**How to complete this task**
Leaving out the pictures, output each record exactly as it stands.

**Input data**
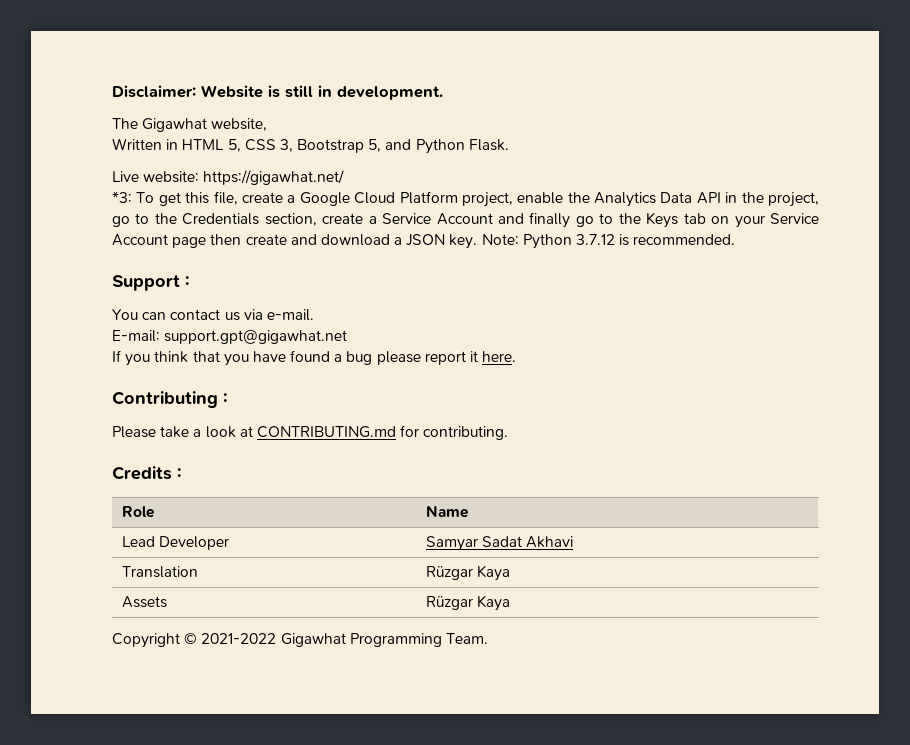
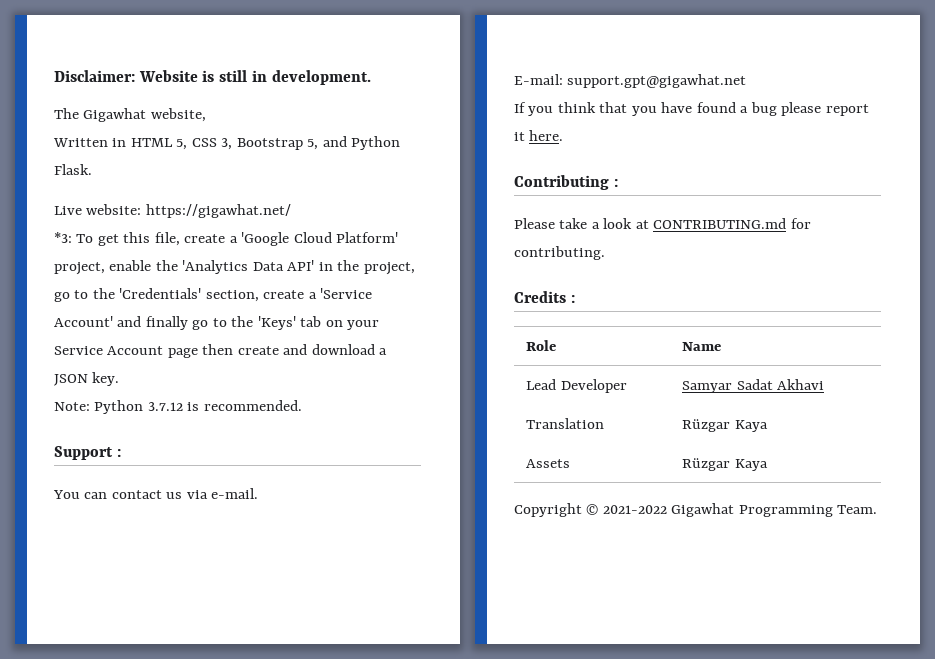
[299,191,721,207] Google Cloud Platform project, enable the Analytics Data API -> [241,232,399,246] [54,260,315,275] 'Google Cloud Platform' project, enable the 'Analytics Data API'
[182,213,260,225] Credentials -> [119,288,202,299] 'Credentials'
[382,213,493,225] Service Account -> [320,288,373,299] [54,316,113,327] 'Service Account'
[646,212,679,228] Keys -> [257,316,296,330] 'Keys'
(478, 241) none -> (120, 379) //

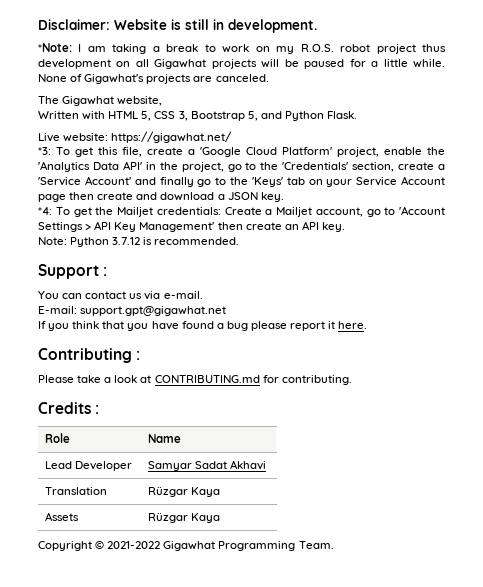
(371, 77) none -> [38,43,446,54] [38,59,445,69] [38,74,269,84] // *Note: I am taking a break to work on my R.O.S. robot project thus development on all Gigawhat projects will be paused for a little while. None of Gigawhat's projects are canceled.
[112,138,127,147] in -> [82,111,106,120] with
(120, 379) none -> [38,206,445,217] [38,221,345,232] // *4: To get the Mailjet credentials: Create a Mailjet account, go to 'Account Settings > API Key Management' then create an API key.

**Output for this task**
[299,191,721,207] Google Cloud Platform project, enable the Analytics Data API -> [241,232,399,246] [54,260,315,275] 'Google Cloud Platform' project, enable the 'Analytics Data API'
[182,213,260,225] Credentials -> [119,288,202,299] 'Credentials'
[382,213,493,225] Service Account -> [320,288,373,299] [54,316,113,327] 'Service Account'
[646,212,679,228] Keys -> [257,316,296,330] 'Keys'
(478, 241) none -> (120, 379) //

(371, 77) none -> [38,43,446,54] [38,59,445,69] [38,74,269,84] // *Note: I am taking a break to work on my R.O.S. robot project thus development on all Gigawhat projects will be paused for a little while. None of Gigawhat's projects are canceled.
[112,138,127,147] in -> [82,111,106,120] with
(120, 379) none -> [38,206,445,217] [38,221,345,232] // *4: To get the Mailjet credentials: Create a Mailjet account, go to 'Account Settings > API Key Management' then create an API key.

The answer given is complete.